## TRY IT
Look through the records below for the line with "Tyr - Zip -Hoodie". Return that line and each one after it up to and including the line with "total: 21545.15 -> 22134.22", exactly.

## Detected change data
# # # # # # #
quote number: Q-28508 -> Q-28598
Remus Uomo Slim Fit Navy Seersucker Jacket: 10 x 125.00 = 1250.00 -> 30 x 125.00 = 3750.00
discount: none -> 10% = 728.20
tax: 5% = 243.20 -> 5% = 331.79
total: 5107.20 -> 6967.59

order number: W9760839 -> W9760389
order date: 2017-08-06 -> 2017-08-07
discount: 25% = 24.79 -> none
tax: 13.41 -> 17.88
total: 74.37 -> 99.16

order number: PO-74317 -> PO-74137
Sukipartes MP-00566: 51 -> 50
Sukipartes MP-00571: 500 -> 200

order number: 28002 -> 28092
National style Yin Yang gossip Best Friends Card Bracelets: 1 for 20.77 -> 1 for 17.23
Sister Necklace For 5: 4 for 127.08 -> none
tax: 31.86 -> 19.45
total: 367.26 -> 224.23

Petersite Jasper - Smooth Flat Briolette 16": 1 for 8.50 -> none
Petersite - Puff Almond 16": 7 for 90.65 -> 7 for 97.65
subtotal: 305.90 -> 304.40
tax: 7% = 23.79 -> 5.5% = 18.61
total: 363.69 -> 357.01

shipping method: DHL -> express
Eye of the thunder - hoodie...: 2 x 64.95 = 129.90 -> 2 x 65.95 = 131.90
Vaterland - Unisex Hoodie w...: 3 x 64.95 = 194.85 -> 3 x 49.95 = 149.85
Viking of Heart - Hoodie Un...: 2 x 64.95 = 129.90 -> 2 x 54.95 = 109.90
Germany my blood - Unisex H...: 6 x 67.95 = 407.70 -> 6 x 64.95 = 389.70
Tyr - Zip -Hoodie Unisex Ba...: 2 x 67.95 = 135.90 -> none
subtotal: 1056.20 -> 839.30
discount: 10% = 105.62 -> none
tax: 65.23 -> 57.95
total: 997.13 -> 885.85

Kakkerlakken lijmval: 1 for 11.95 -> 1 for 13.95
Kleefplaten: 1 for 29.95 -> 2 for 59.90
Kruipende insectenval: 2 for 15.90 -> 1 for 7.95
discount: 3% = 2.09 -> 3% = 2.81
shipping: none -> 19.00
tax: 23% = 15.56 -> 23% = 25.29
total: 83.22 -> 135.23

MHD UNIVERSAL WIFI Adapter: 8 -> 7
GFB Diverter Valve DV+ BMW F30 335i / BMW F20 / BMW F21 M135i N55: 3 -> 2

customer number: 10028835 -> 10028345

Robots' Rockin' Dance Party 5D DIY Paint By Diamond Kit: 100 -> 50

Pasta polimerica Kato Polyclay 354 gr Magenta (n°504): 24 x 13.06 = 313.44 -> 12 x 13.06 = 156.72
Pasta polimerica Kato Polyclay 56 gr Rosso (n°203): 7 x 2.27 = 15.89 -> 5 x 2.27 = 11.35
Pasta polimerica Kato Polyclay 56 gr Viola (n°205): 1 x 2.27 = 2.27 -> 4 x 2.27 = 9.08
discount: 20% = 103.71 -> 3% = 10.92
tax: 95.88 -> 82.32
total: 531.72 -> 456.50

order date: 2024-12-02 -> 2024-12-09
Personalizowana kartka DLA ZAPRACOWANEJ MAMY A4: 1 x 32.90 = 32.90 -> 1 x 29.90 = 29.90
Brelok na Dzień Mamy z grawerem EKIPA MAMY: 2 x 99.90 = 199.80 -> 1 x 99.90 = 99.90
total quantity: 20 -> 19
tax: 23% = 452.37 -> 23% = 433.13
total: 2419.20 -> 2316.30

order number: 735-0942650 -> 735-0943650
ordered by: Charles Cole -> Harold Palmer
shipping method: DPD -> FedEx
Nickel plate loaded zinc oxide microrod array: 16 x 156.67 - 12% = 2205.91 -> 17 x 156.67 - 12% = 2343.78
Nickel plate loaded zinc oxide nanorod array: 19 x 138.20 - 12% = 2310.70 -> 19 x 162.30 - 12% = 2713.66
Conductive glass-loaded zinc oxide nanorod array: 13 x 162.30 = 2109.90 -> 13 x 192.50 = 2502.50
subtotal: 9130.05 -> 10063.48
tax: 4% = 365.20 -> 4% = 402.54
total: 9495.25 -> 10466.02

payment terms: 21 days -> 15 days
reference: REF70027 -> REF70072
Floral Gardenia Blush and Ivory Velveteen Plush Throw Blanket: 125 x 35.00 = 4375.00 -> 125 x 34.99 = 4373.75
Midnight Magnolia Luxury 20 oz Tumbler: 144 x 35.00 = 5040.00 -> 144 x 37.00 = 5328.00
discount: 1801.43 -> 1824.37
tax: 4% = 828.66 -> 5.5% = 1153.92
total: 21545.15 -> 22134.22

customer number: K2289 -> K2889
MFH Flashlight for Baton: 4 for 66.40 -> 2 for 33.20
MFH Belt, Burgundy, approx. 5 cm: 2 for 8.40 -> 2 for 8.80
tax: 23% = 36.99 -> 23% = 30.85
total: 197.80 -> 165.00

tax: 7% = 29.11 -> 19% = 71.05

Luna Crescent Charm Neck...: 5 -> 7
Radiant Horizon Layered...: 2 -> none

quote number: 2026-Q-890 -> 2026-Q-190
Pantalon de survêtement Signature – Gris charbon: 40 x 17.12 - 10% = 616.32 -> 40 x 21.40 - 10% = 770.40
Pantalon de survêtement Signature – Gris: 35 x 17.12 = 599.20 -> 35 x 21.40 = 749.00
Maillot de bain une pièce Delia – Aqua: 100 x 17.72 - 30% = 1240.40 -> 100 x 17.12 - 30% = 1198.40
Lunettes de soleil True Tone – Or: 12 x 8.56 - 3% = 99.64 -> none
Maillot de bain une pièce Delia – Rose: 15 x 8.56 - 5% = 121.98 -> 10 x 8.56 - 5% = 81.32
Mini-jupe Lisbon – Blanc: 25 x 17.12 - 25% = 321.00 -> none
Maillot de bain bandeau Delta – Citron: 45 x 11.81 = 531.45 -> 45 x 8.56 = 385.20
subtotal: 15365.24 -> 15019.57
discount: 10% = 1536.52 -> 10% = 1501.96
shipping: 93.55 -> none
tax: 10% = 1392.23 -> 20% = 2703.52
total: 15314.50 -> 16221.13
# # # # # # #
## WRITTEN ANSWER
Tyr - Zip -Hoodie Unisex Ba...: 2 x 67.95 = 135.90 -> none
subtotal: 1056.20 -> 839.30
discount: 10% = 105.62 -> none
tax: 65.23 -> 57.95
total: 997.13 -> 885.85

Kakkerlakken lijmval: 1 for 11.95 -> 1 for 13.95
Kleefplaten: 1 for 29.95 -> 2 for 59.90
Kruipende insectenval: 2 for 15.90 -> 1 for 7.95
discount: 3% = 2.09 -> 3% = 2.81
shipping: none -> 19.00
tax: 23% = 15.56 -> 23% = 25.29
total: 83.22 -> 135.23

MHD UNIVERSAL WIFI Adapter: 8 -> 7
GFB Diverter Valve DV+ BMW F30 335i / BMW F20 / BMW F21 M135i N55: 3 -> 2

customer number: 10028835 -> 10028345

Robots' Rockin' Dance Party 5D DIY Paint By Diamond Kit: 100 -> 50

Pasta polimerica Kato Polyclay 354 gr Magenta (n°504): 24 x 13.06 = 313.44 -> 12 x 13.06 = 156.72
Pasta polimerica Kato Polyclay 56 gr Rosso (n°203): 7 x 2.27 = 15.89 -> 5 x 2.27 = 11.35
Pasta polimerica Kato Polyclay 56 gr Viola (n°205): 1 x 2.27 = 2.27 -> 4 x 2.27 = 9.08
discount: 20% = 103.71 -> 3% = 10.92
tax: 95.88 -> 82.32
total: 531.72 -> 456.50

order date: 2024-12-02 -> 2024-12-09
Personalizowana kartka DLA ZAPRACOWANEJ MAMY A4: 1 x 32.90 = 32.90 -> 1 x 29.90 = 29.90
Brelok na Dzień Mamy z grawerem EKIPA MAMY: 2 x 99.90 = 199.80 -> 1 x 99.90 = 99.90
total quantity: 20 -> 19
tax: 23% = 452.37 -> 23% = 433.13
total: 2419.20 -> 2316.30

order number: 735-0942650 -> 735-0943650
ordered by: Charles Cole -> Harold Palmer
shipping method: DPD -> FedEx
Nickel plate loaded zinc oxide microrod array: 16 x 156.67 - 12% = 2205.91 -> 17 x 156.67 - 12% = 2343.78
Nickel plate loaded zinc oxide nanorod array: 19 x 138.20 - 12% = 2310.70 -> 19 x 162.30 - 12% = 2713.66
Conductive glass-loaded zinc oxide nanorod array: 13 x 162.30 = 2109.90 -> 13 x 192.50 = 2502.50
subtotal: 9130.05 -> 10063.48
tax: 4% = 365.20 -> 4% = 402.54
total: 9495.25 -> 10466.02

payment terms: 21 days -> 15 days
reference: REF70027 -> REF70072
Floral Gardenia Blush and Ivory Velveteen Plush Throw Blanket: 125 x 35.00 = 4375.00 -> 125 x 34.99 = 4373.75
Midnight Magnolia Luxury 20 oz Tumbler: 144 x 35.00 = 5040.00 -> 144 x 37.00 = 5328.00
discount: 1801.43 -> 1824.37
tax: 4% = 828.66 -> 5.5% = 1153.92
total: 21545.15 -> 22134.22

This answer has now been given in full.